- _Work item_
Please restate word for word the lines of the entries below from the one with "tbody tr.total-row td" to the one with "text: 3,7 ->", inclusive, and leave out every picture.
Records for processing Start Marker
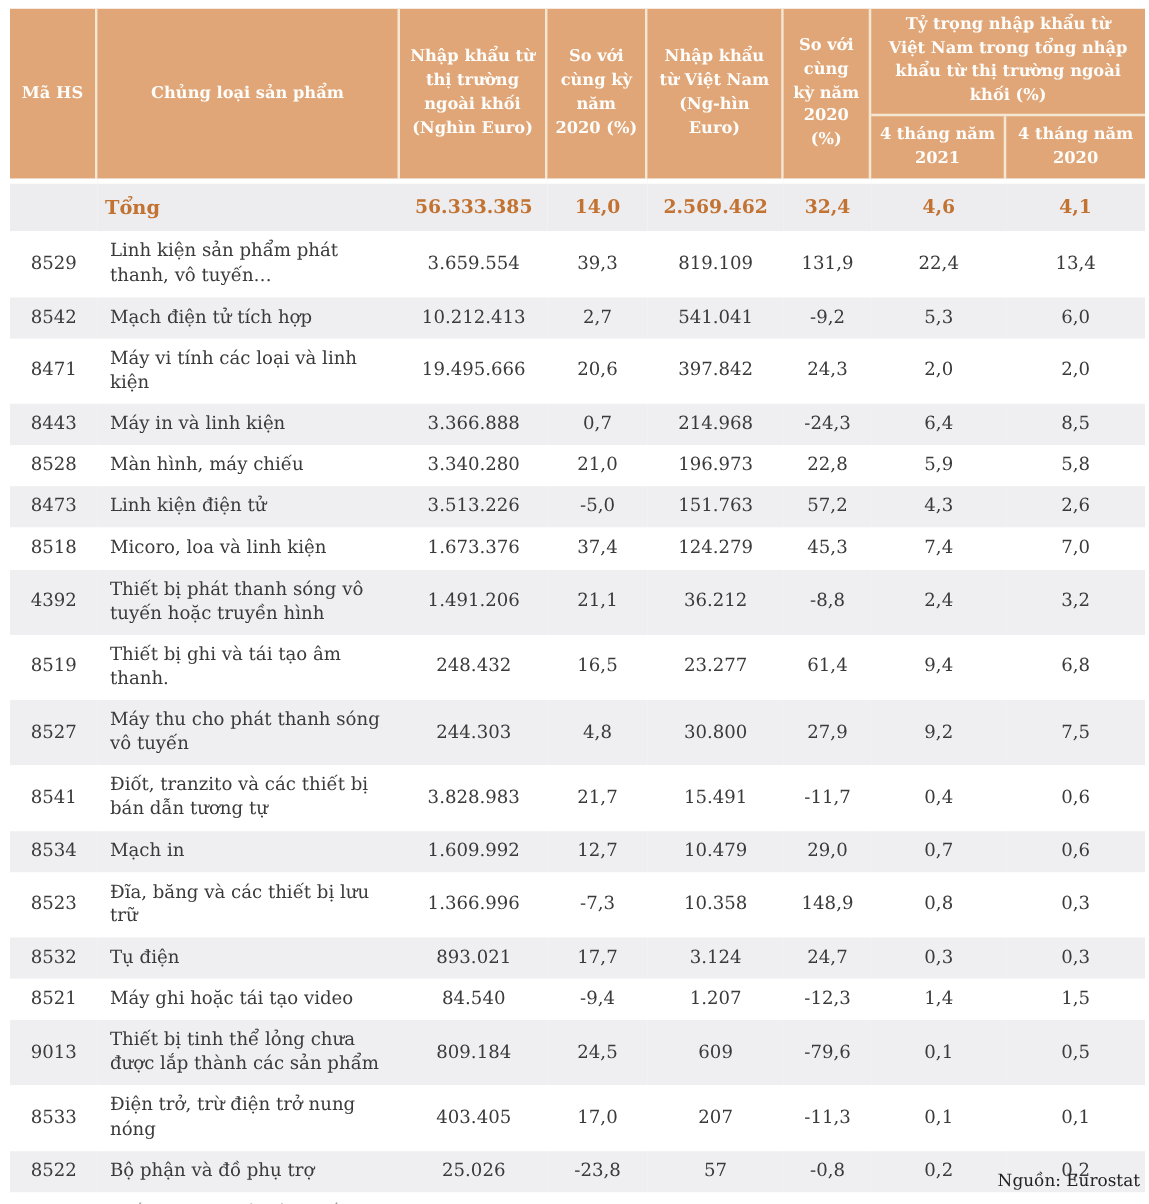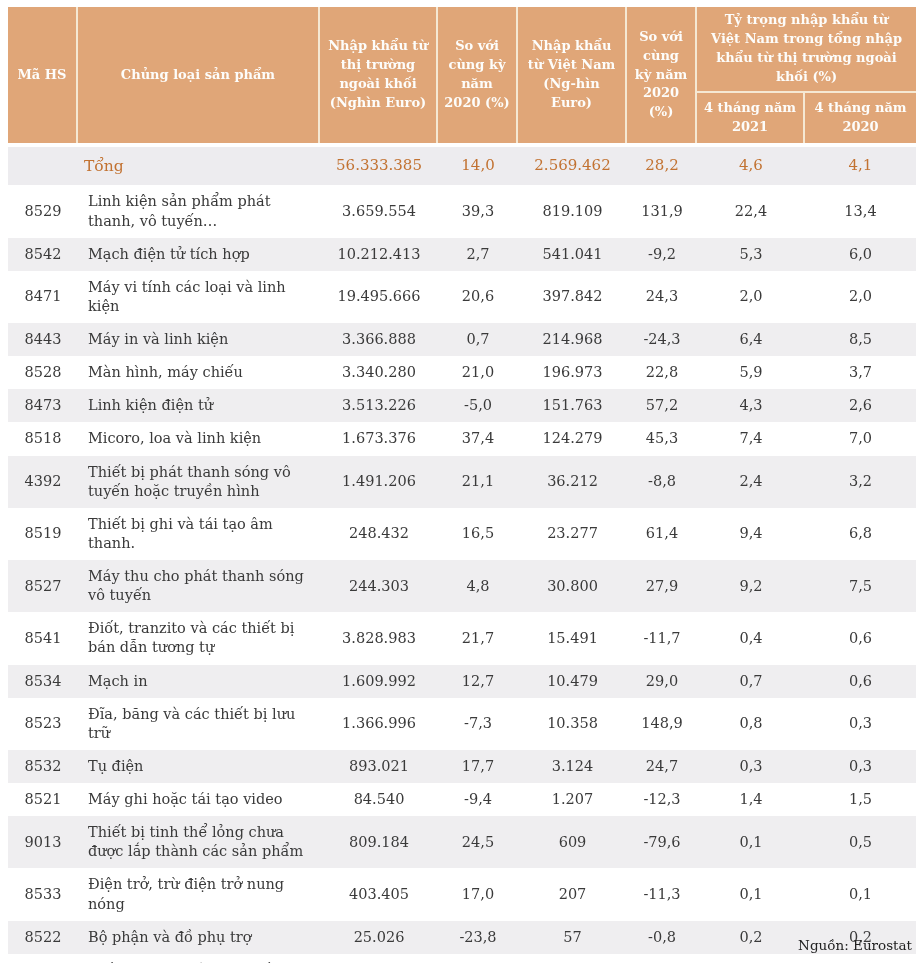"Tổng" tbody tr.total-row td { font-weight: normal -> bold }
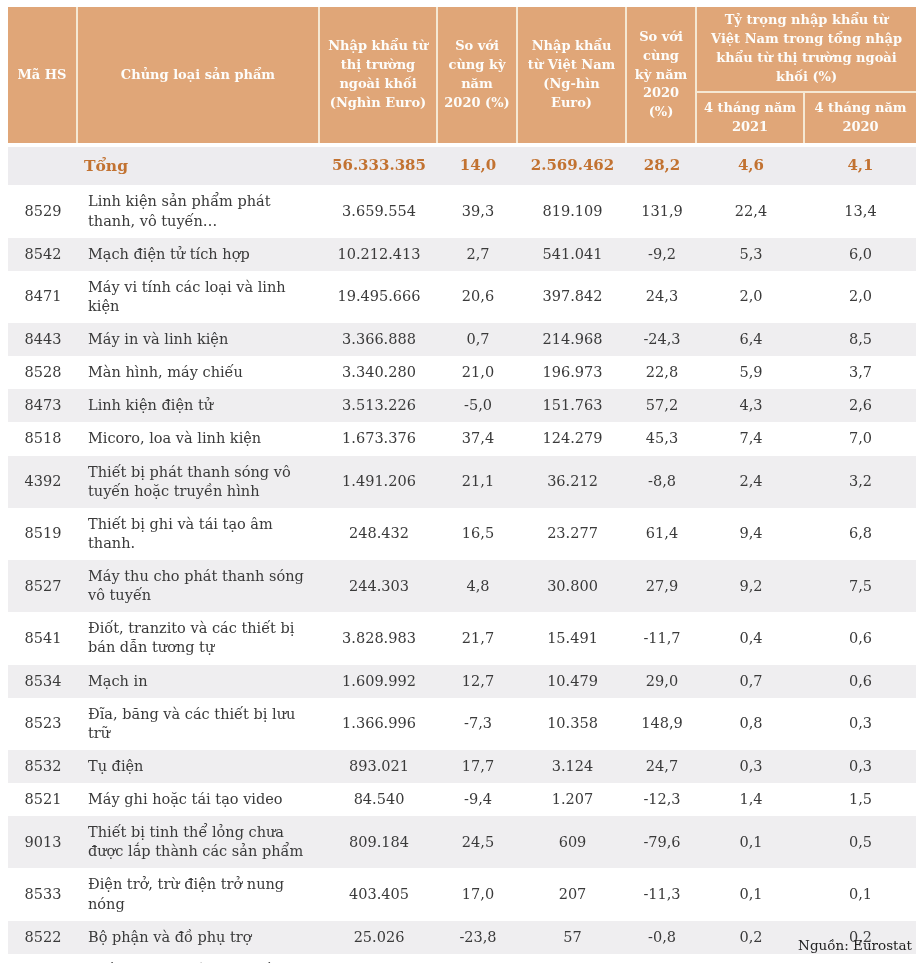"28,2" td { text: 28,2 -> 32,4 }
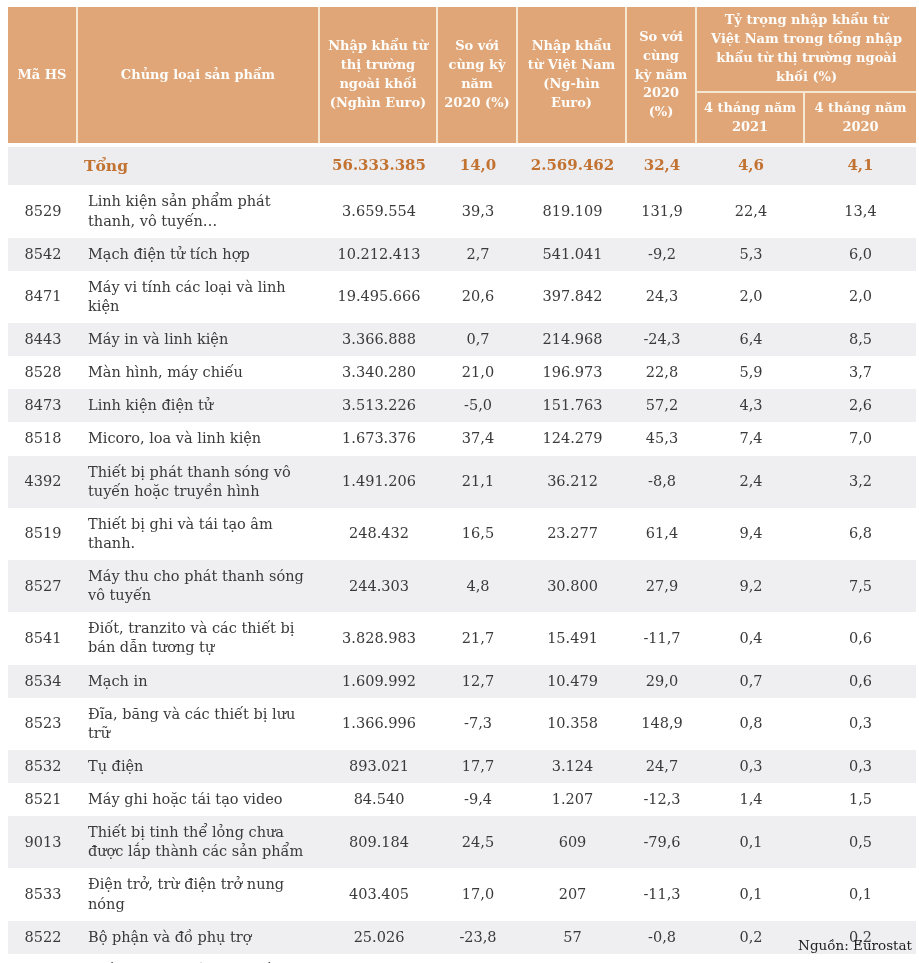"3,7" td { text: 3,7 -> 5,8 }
Records for processing End Marker
Records for processing Start Marker
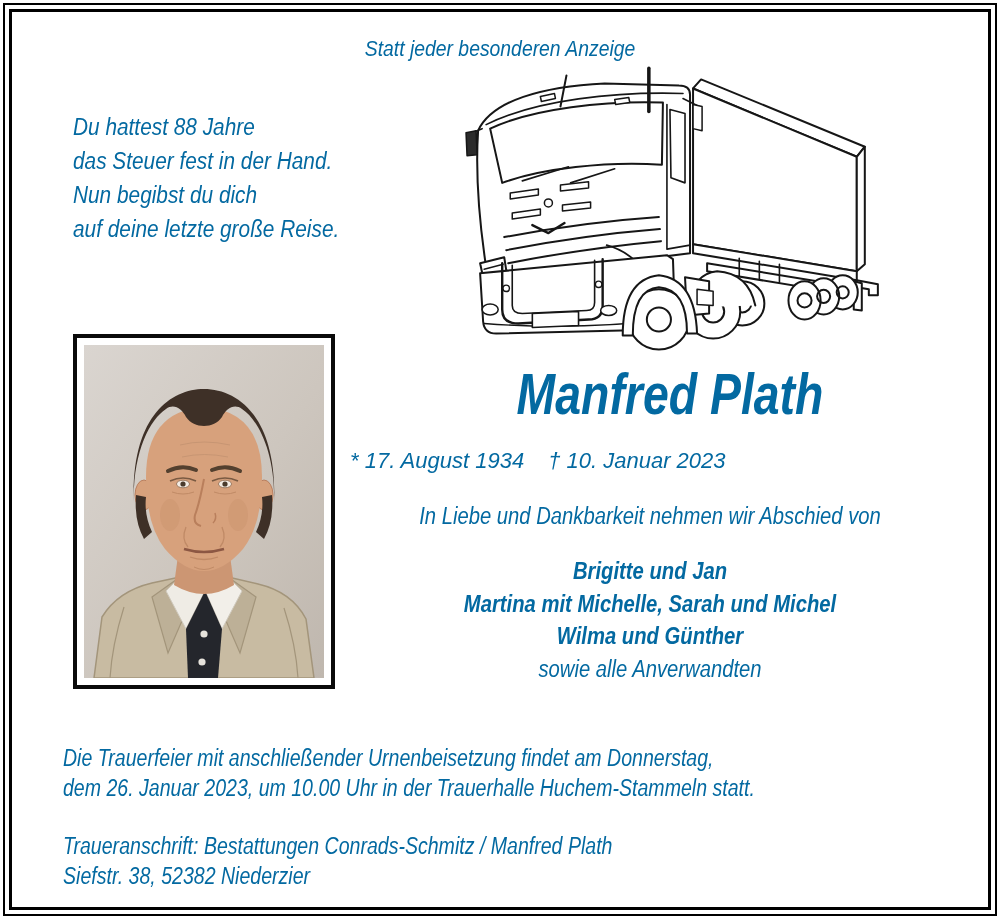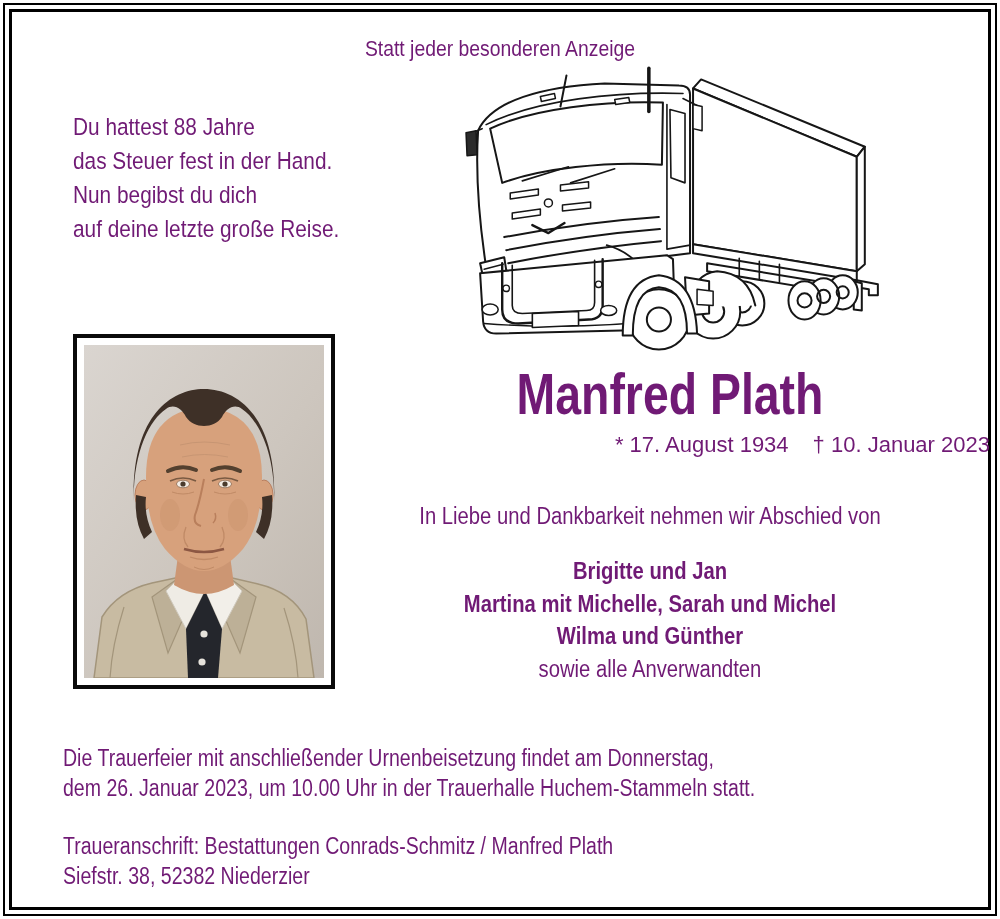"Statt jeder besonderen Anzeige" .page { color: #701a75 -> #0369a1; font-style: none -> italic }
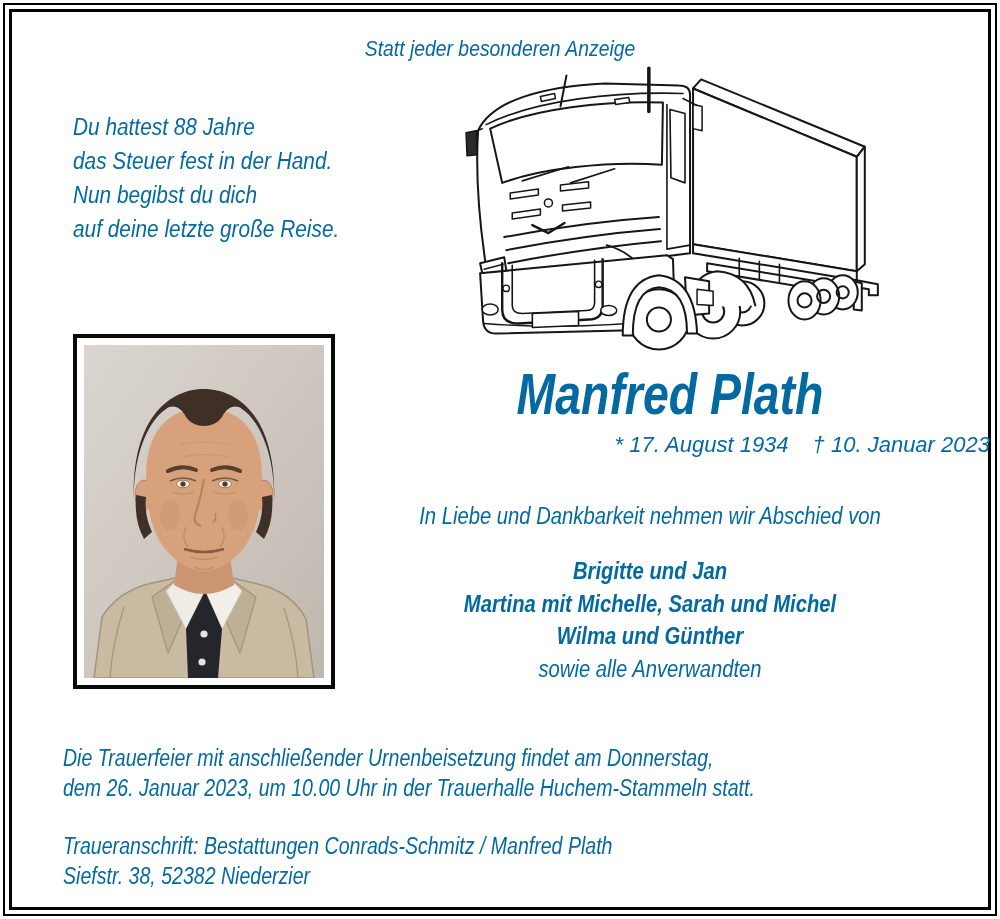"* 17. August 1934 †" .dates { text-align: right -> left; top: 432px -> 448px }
Records for processing End Marker
- _Response to this exercise_
"Tổng" tbody tr.total-row td { font-weight: normal -> bold }
"28,2" td { text: 28,2 -> 32,4 }
"3,7" td { text: 3,7 -> 5,8 }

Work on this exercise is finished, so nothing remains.